NEET MDS Shorts
70984
Pathology
Nuclear cytoplasmic asynchrony refers to a condition where the nucleus and
cytoplasm of a cell do not develop at the same rate. This can occur in various
forms of anemia and other pathological conditions. Here's a detailed explanation
of the concept and its relevance to the options provided: correct answer is:
1. Megaloblastic Anemia: Megaloblastic anemia is a type of anemia characterized
by the presence of large, immature, nucleated red blood cells (megaloblasts) in
the bone marrow and peripheral blood. This condition is primarily caused by a
deficiency in vitamin B12 or folic acid, which are essential for DNA synthesis
during cell division. The nucleus of the cells divides more slowly than the
cytoplasm, leading to an asynchronous development and the formation of large,
abnormal cells. In megaloblastic anemia, the nucleus is often large and
hyperchromatic (darkly stained), while the cytoplasm is relatively less
developed and pale. Therefore, this option is the most appropriate answer.

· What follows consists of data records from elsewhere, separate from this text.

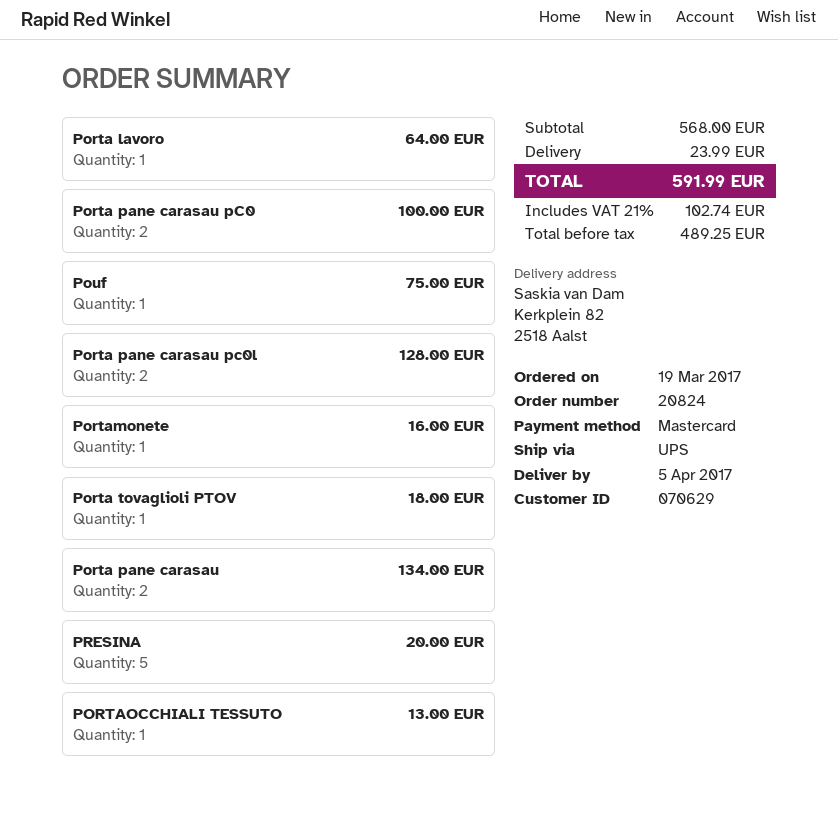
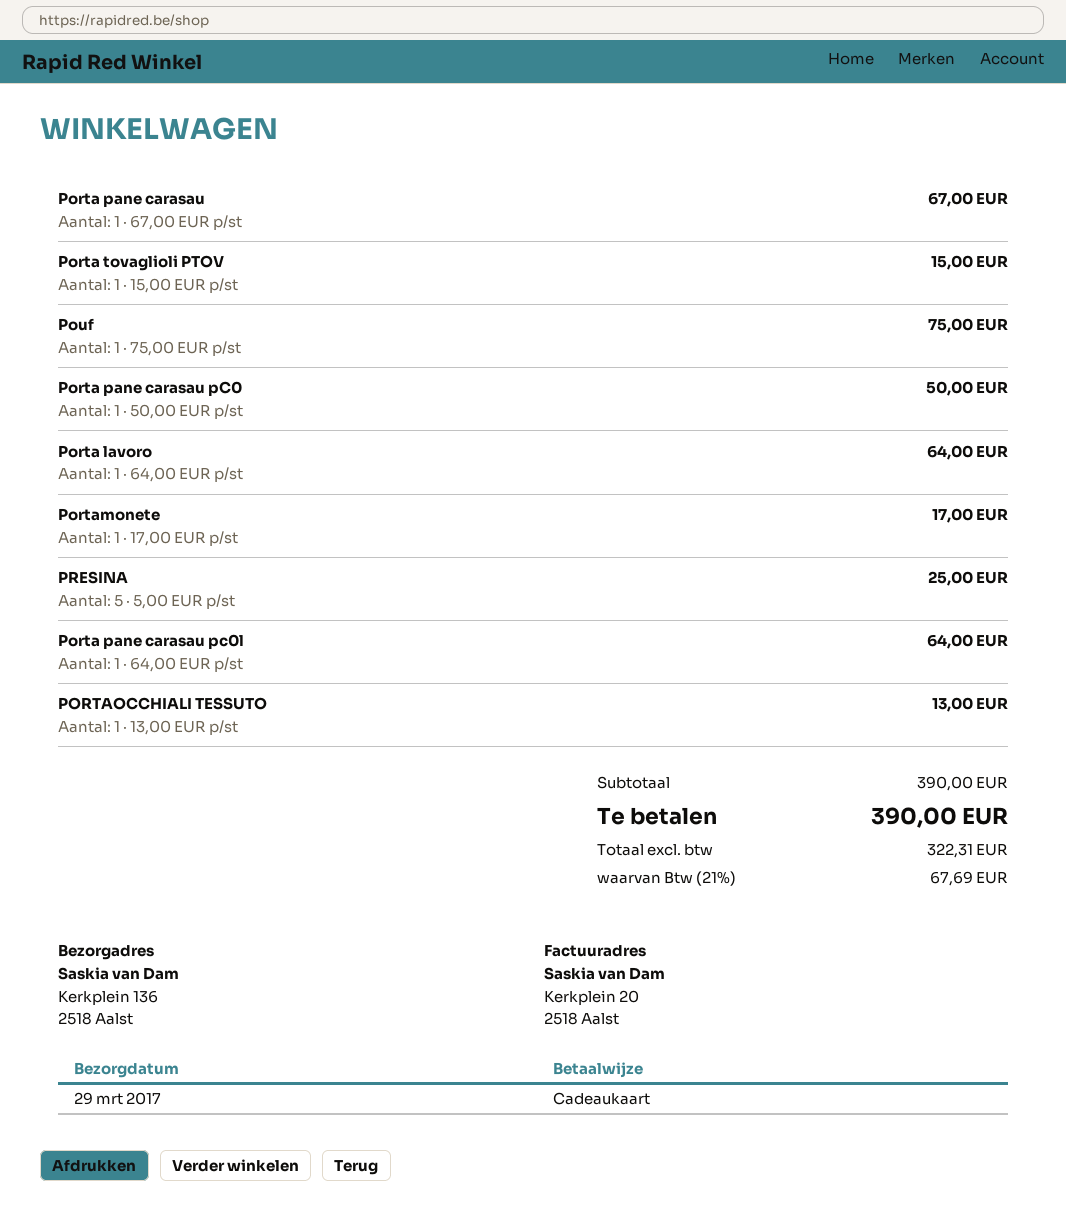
delivery date: 2017-04-05 -> 2017-03-29
payment method: Mastercard -> gift card
ship to: Kerkplein 82, 2518 Aalst -> Kerkplein 136, 2518 Aalst
Porta pane carasau pC0: 2 for 100.00 -> 1 for 50.00
Porta pane carasau pc0l: 2 for 128.00 -> 1 for 64.00
Portamonete: 1 for 16.00 -> 1 for 17.00
Porta tovaglioli PTOV: 1 for 18.00 -> 1 for 15.00
Porta pane carasau: 2 for 134.00 -> 1 for 67.00
PRESINA: 5 for 20.00 -> 5 for 25.00
subtotal: 568.00 -> 390.00
shipping: 23.99 -> none
net: 489.25 -> 322.31
tax: 21% = 102.74 -> 21% = 67.69
total: 591.99 -> 390.00

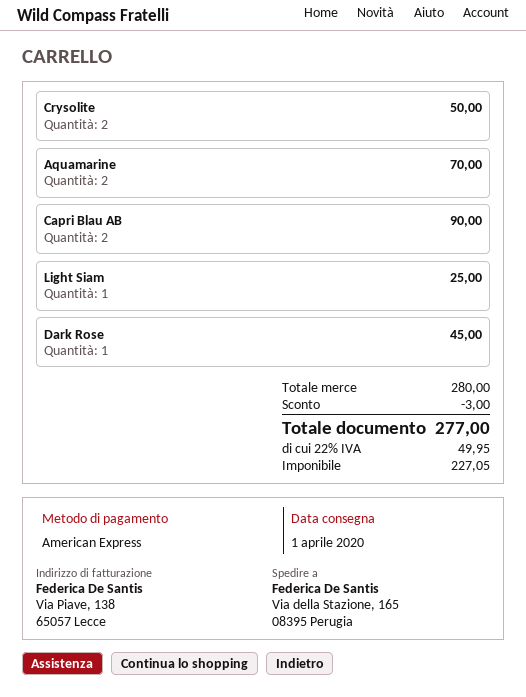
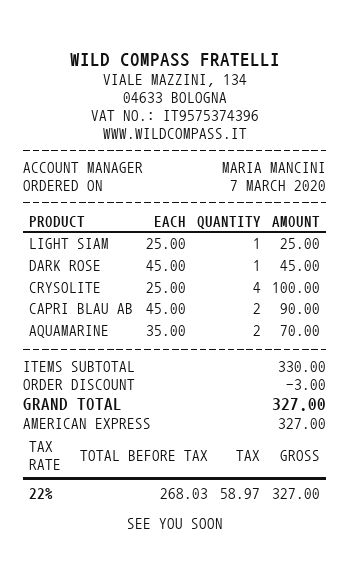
Crysolite: 2 for 50.00 -> 4 for 100.00
subtotal: 280.00 -> 330.00
net: 227.05 -> 268.03
tax: 22% = 49.95 -> 22% = 58.97
total: 277.00 -> 327.00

2. Fe Deficiency Anemia: Iron deficiency anemia is the most common type of
anemia worldwide, resulting from a lack of iron in the body. Iron is a critical
component of hemoglobin, which is responsible for carrying oxygen in red blood
cells. In this condition, the body produces smaller than normal red blood cells
(microcytic) that lack hemoglobin, leading to decreased oxygen transport. The
nucleus and cytoplasm of the erythrocytes are typically smaller than normal, and
there is no significant asynchrony in their development. Hence, this option is
not a characteristic feature of nuclear cytoplasmic asynchrony.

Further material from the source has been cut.